Because of these decisions we get to be both “saints” and “sinners” over the course of our lives. With good information we can sometimes make what turns out to be better choices than some other choices we might have made. Regardless, we will still have to deal with unexpected input from all manner of forces outside of ourselves–or at least seemingly outside of ourselves. These little “detours” take us down unexpected roads that could not have been foreseen and for which we have no maps–even outdated maps.
What is important in our lives is that we make decisions.
We must toss fate to wind and make decisions based on what could be argued is incomplete information, inaccurate information–even disinformation. After all–all information is incomplete. If nothing could be added or taken away–it could not exist.
Who was it that started the preposterous myth that there is something more than the “journey” anyway?
While we can play mind games with all sorts of “theories”–even those that say those “outside forces” actually are “us,” are likely correct in the sense that we are all part of a “bigger picture.” This information, these distractions, only helps us move through to places more palatable to us–hopefully.

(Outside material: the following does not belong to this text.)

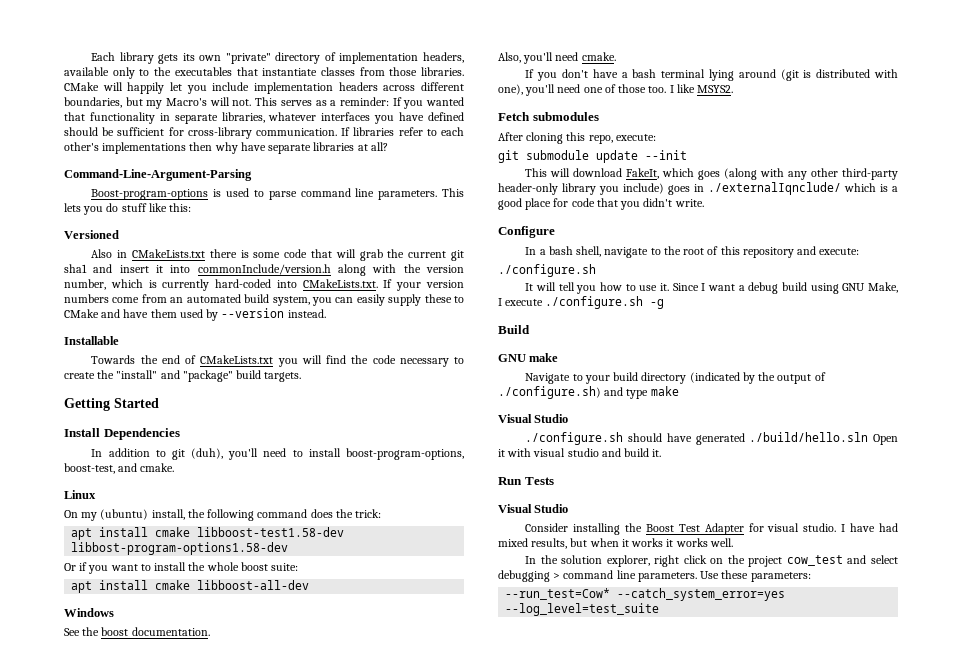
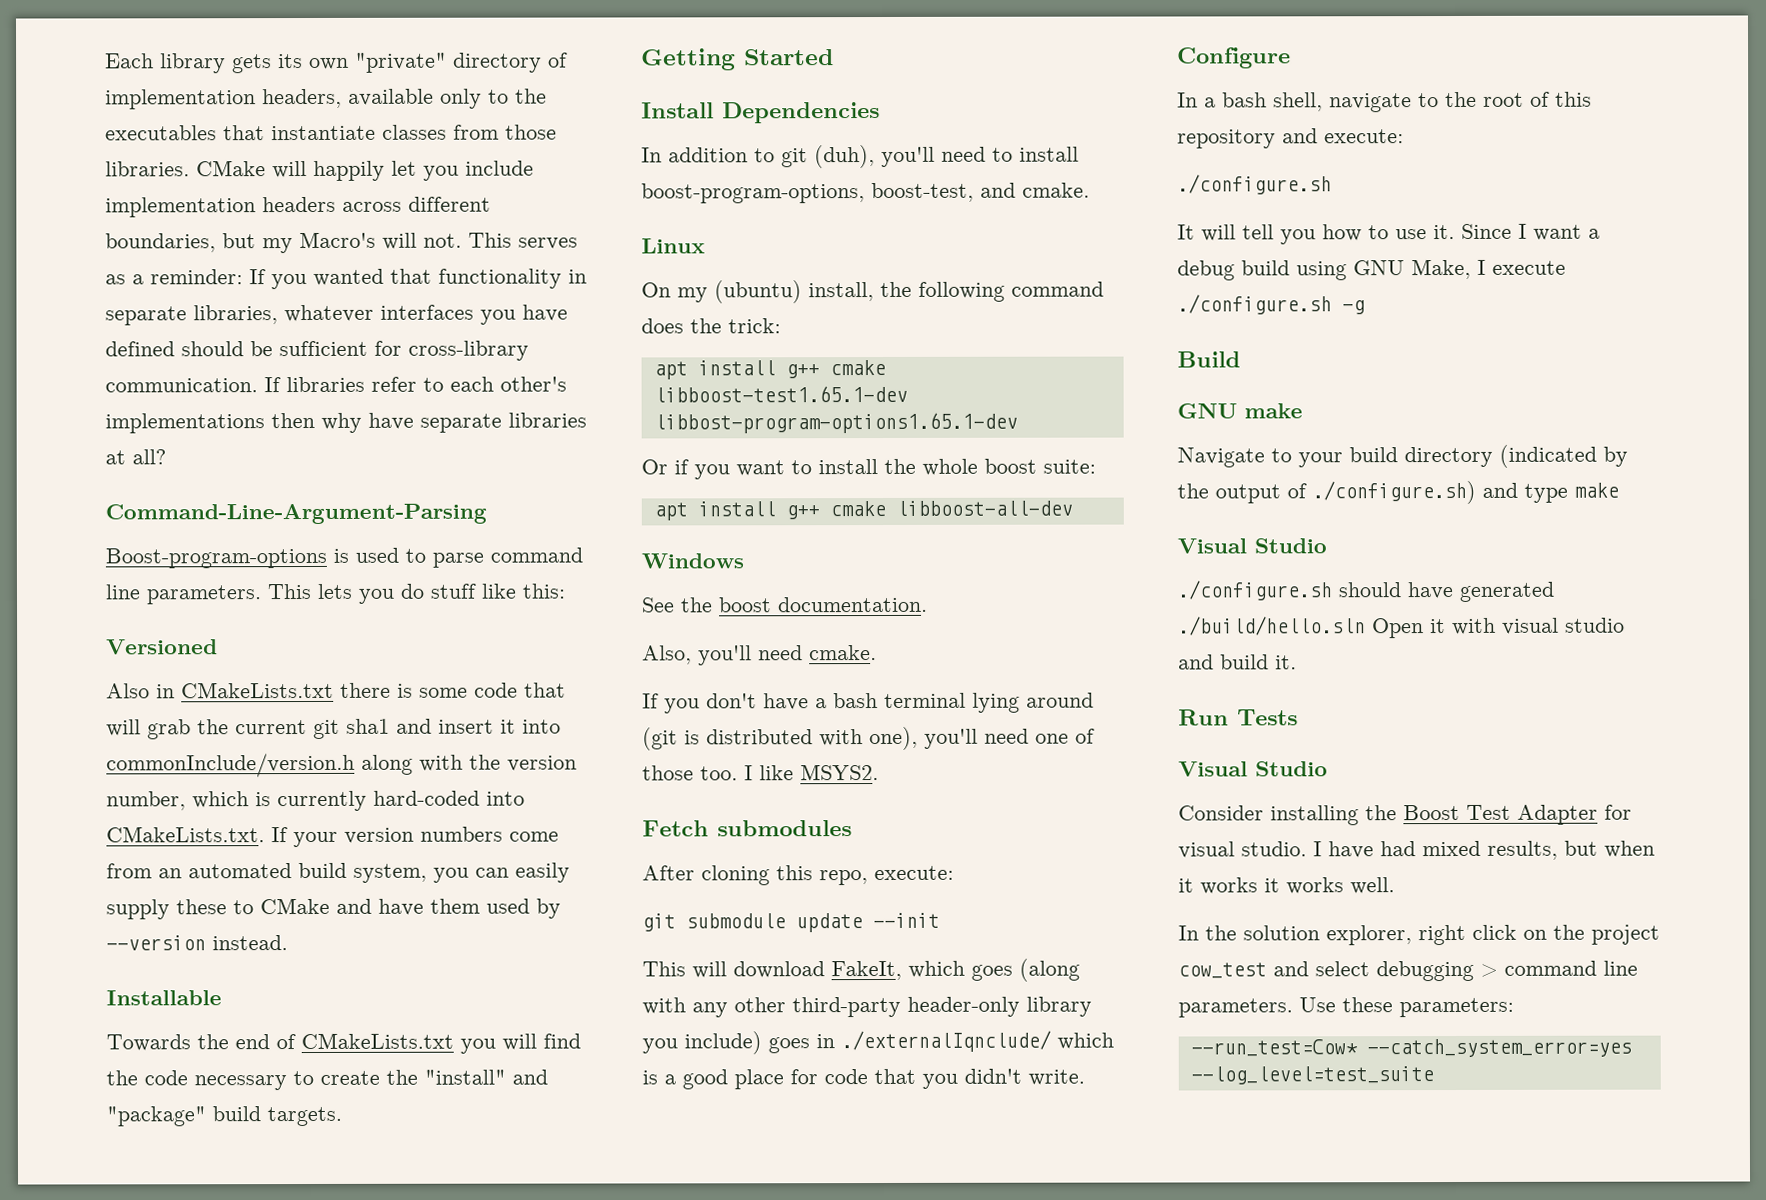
[155,527,345,537] [71,542,289,555] cmake libboost-test1.58-dev libbost-program-options1.58-dev -> [785,359,886,379] [653,385,908,403] [653,412,1018,434] g++ cmake libboost-test1.65.1-dev libbost-program-options1.65.1-dev
(149, 585) none -> [785,505,820,520] g++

For example, we can embrace the fact that some urban terrorist breaks into our car and steals our laptop. We can rationalize that somehow we are connected to this whacko, or that on some cosmic level we “set-up” or “lived” the events of our lives in a particular way that brought us to the loss of the laptop. Even if we subscribe to the hair-brained notion that we are not stolen from, unless we are on some level thieves ourselves (duh), none of these ideas gets us past the point that we now must re-group and make the money to buy another laptop–or come to grips with the idea that we don’t really need one, or we needed a new one anyway.
It is not always “comfortable” to use the world as our mirror–to allow ourselves to see ourselves reflected back by everything around us–to recognize ourselves in everything we see. This is no different than being in denial about what we see in a real mirror–must be the bad lighting. Why don’t I see the person I see in my head–when I look in the mirror? Even denial can be motivational–if it allows us to do all the things that those around us tell us we are too old to do anymore, and allows the memory of our first girlfriend (or boyfriend depending on the reader) to look exactly the same as they did way back when.
At any rate, if we pay close attention, we can get glimpses, every now and then, of our real selves out of the corner of our eye.
Blink, and we disappear–leaving us to start paying attention all over again.
This is the way it is supposed to be.